## [Task directions]
The required output is every line from the one with "TC, 2017-06-15: 3 -> 5" through the final line of the data below, unchanged.

## [Before and after images]
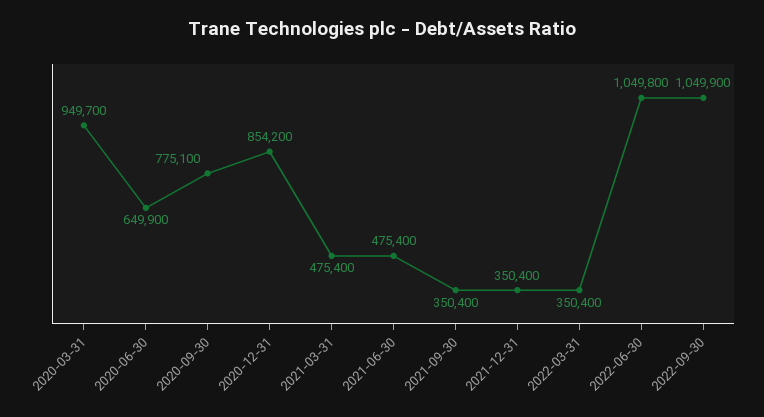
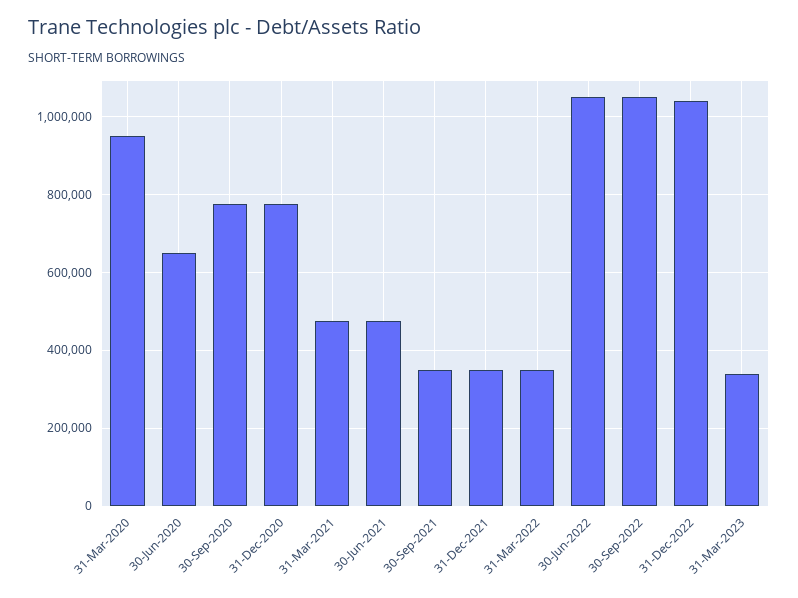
2020-12-31: 854200 -> 780000
31-Dec-2022: none -> 1040000
31-Mar-2023: none -> 340000

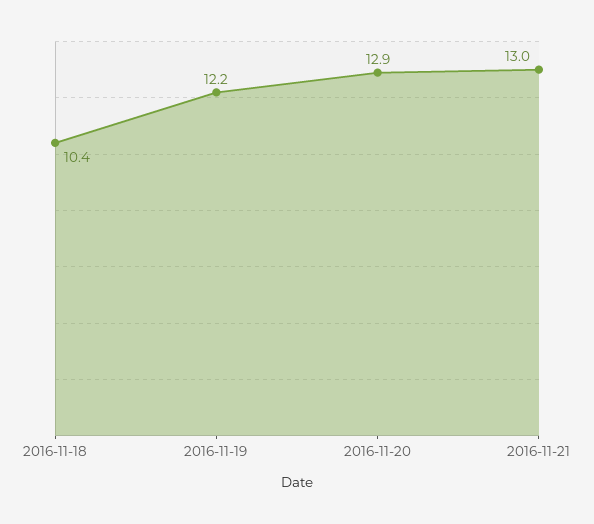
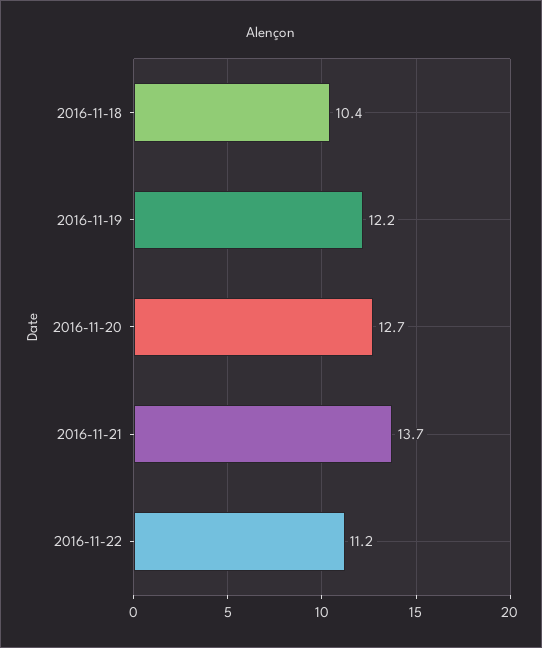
2016-11-20: 12.9 -> 12.7
2016-11-21: 13 -> 13.7
2016-11-22: none -> 11.2

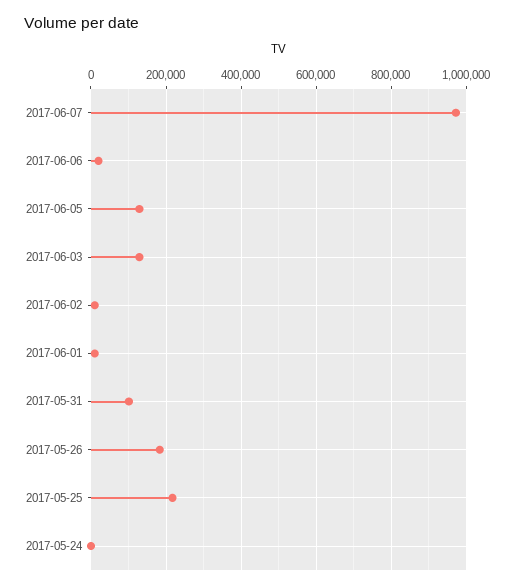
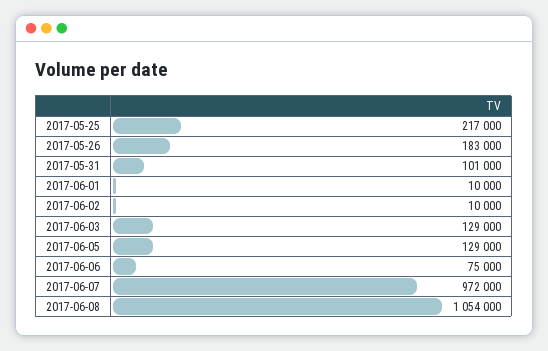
2017-06-06: 20000 -> 75000
2017-05-24: 0 -> none
2017-06-08: none -> 1054000

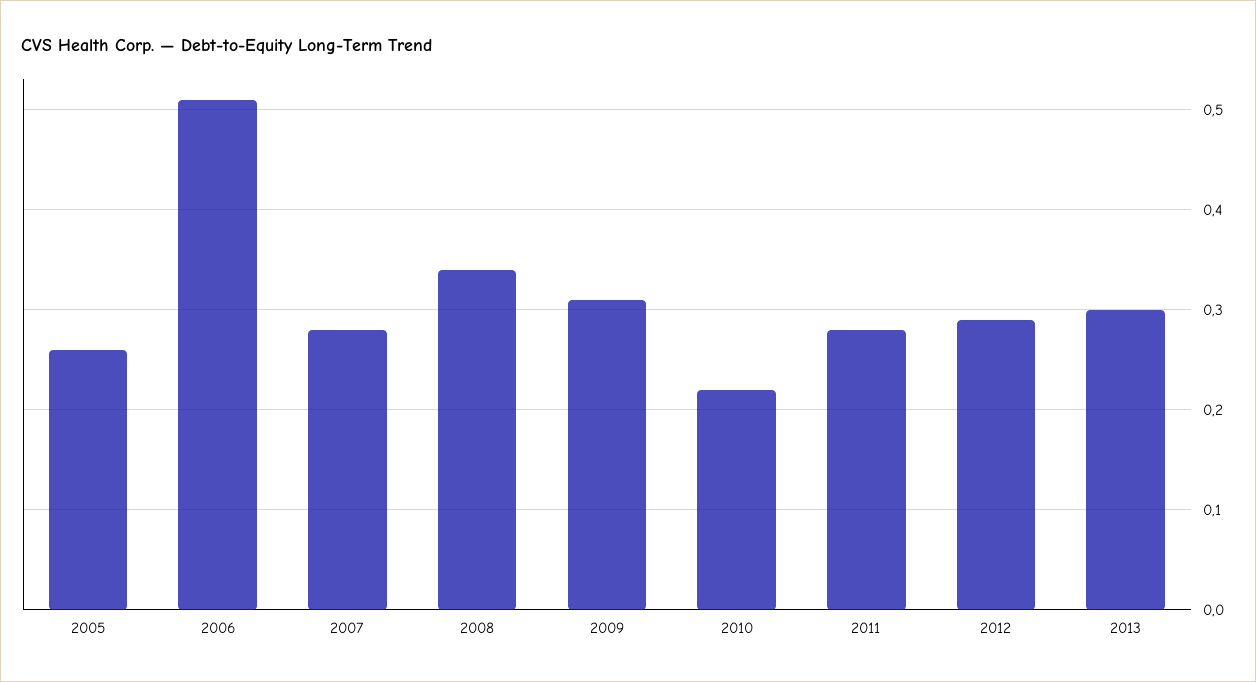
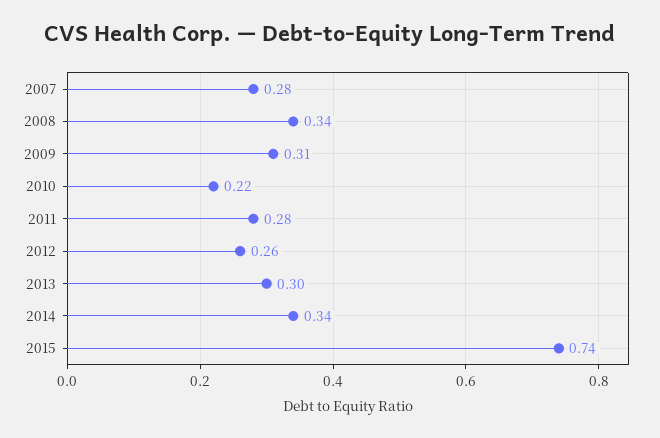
2005: 0.26 -> none
2006: 0.51 -> none
2012: 0.29 -> 0.26
2014: none -> 0.34
2015: none -> 0.74

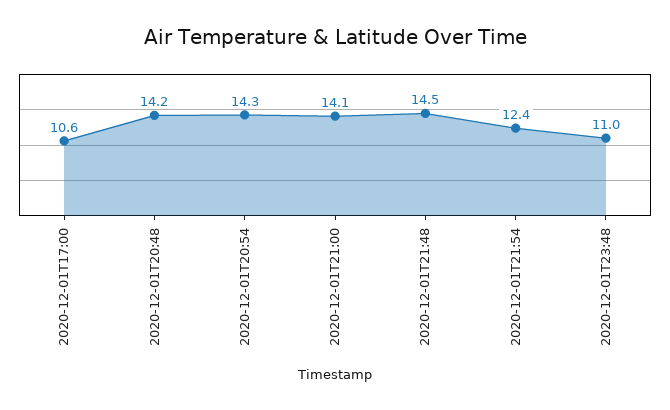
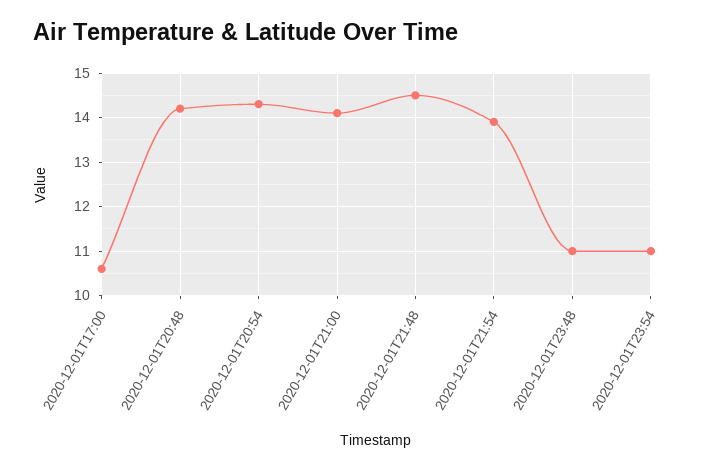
2020-12-01T21:54: 12.4 -> 14
2020-12-01T23:54: none -> 11

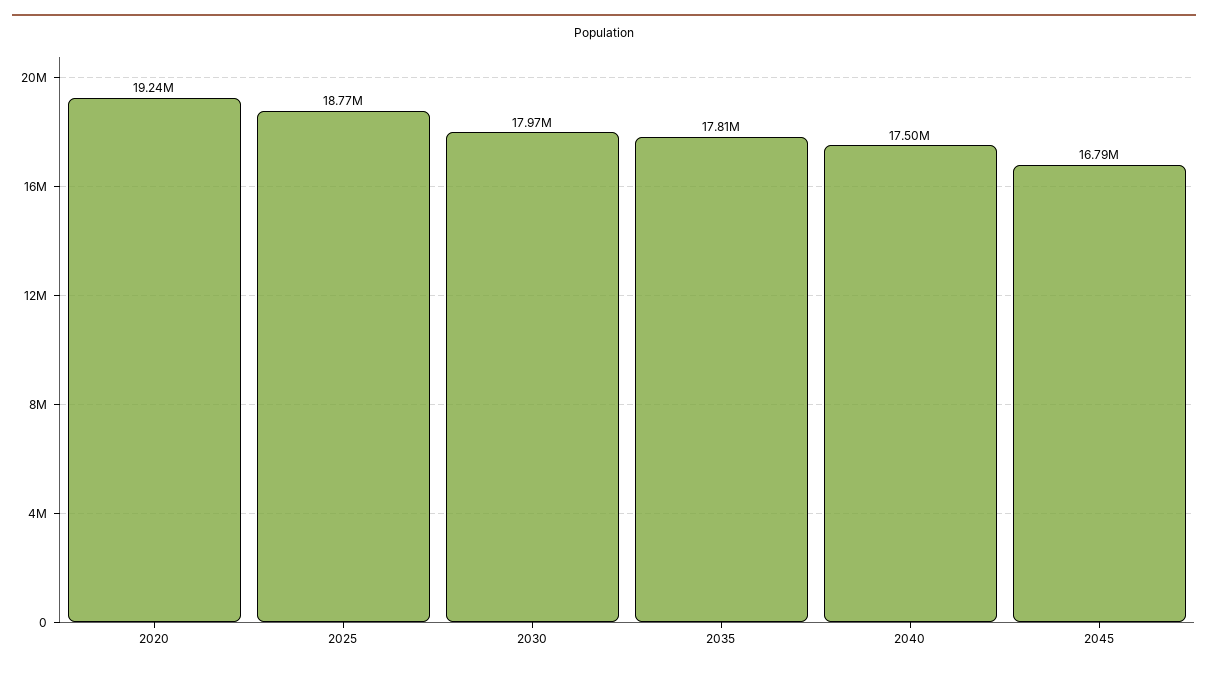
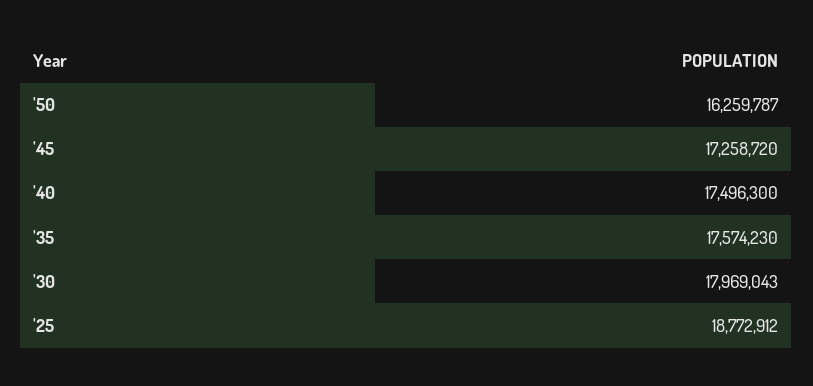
2020: 19240000 -> none
2035: 17810000 -> 17574230
2045: 16790000 -> 17258720
'50: none -> 16259787

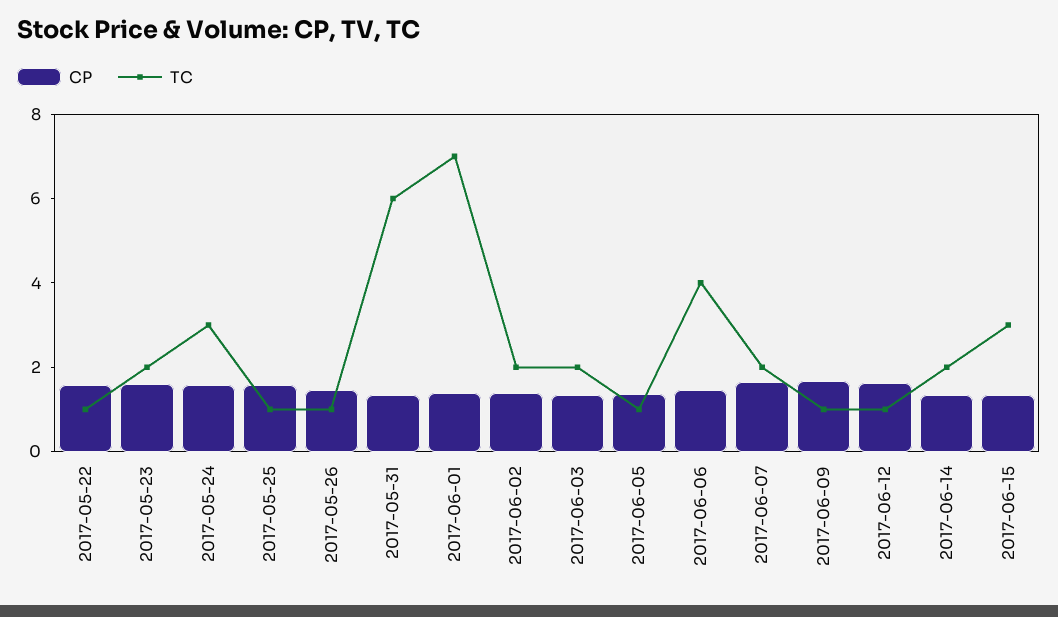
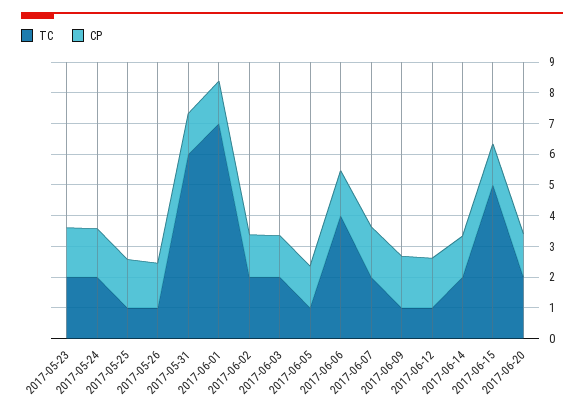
CP, 2017-05-22: 1.5 -> none
TC, 2017-05-22: 1 -> none
TC, 2017-05-24: 3 -> 2
TC, 2017-06-15: 3 -> 5
TC, 2017-06-20: none -> 2
CP, 2017-06-20: none -> 1.5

## [Exercise output]
TC, 2017-06-15: 3 -> 5
TC, 2017-06-20: none -> 2
CP, 2017-06-20: none -> 1.5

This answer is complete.